## RECORDS PROVIDED
▼

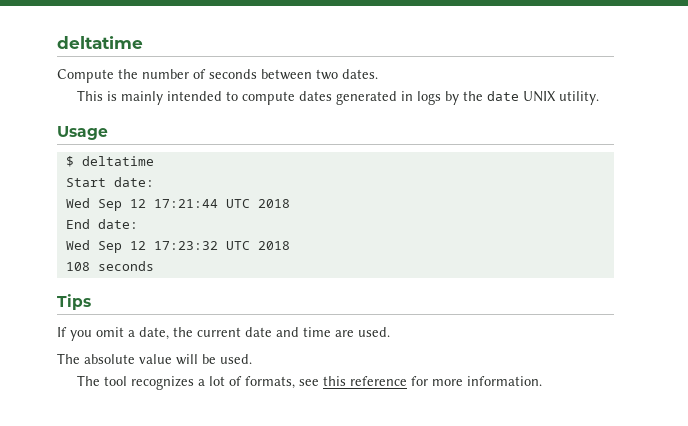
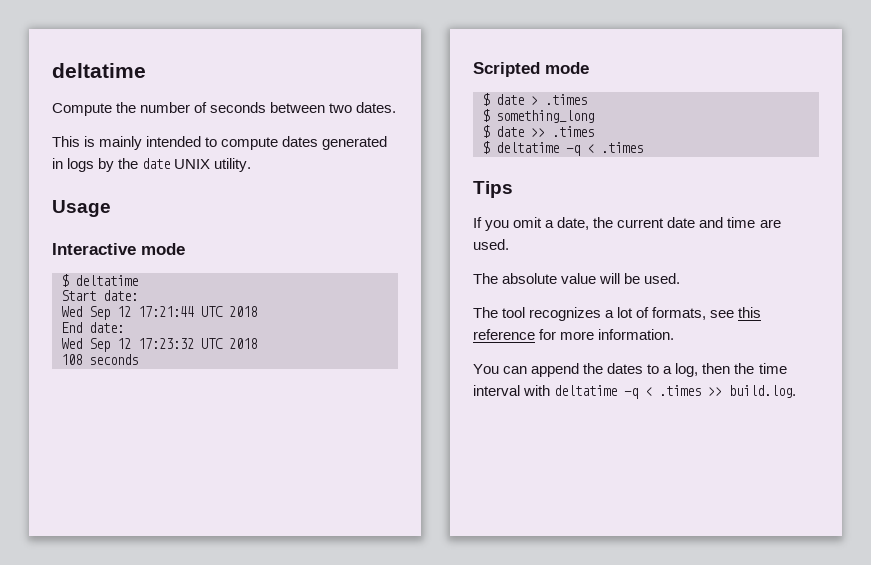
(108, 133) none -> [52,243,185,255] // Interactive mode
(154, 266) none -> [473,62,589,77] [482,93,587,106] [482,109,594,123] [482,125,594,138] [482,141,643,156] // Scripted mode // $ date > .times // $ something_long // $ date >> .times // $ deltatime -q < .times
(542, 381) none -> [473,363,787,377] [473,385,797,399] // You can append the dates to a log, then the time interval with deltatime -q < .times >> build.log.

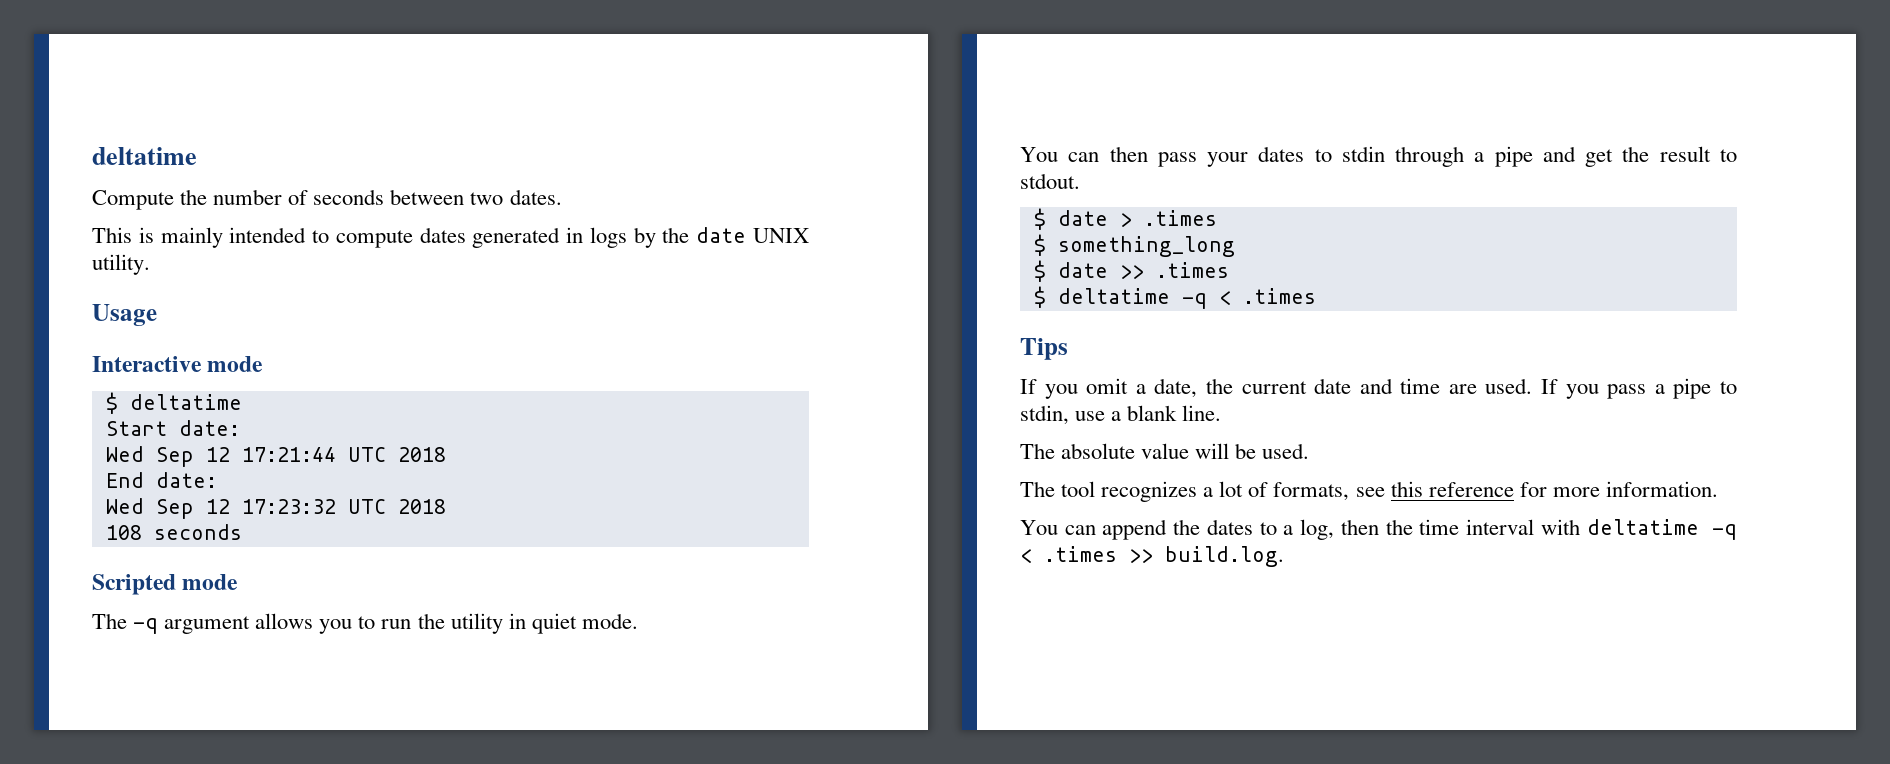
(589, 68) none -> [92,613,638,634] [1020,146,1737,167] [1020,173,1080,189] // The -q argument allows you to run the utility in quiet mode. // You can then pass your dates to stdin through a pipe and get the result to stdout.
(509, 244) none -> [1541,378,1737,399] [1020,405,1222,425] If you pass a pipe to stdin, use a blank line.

▲

Copy down each line in the entries that has the word "pass".

(589, 68) none -> [92,613,638,634] [1020,146,1737,167] [1020,173,1080,189] // The -q argument allows you to run the utility in quiet mode. // You can then pass your dates to stdin through a pipe and get the result to stdout.
(509, 244) none -> [1541,378,1737,399] [1020,405,1222,425] If you pass a pipe to stdin, use a blank line.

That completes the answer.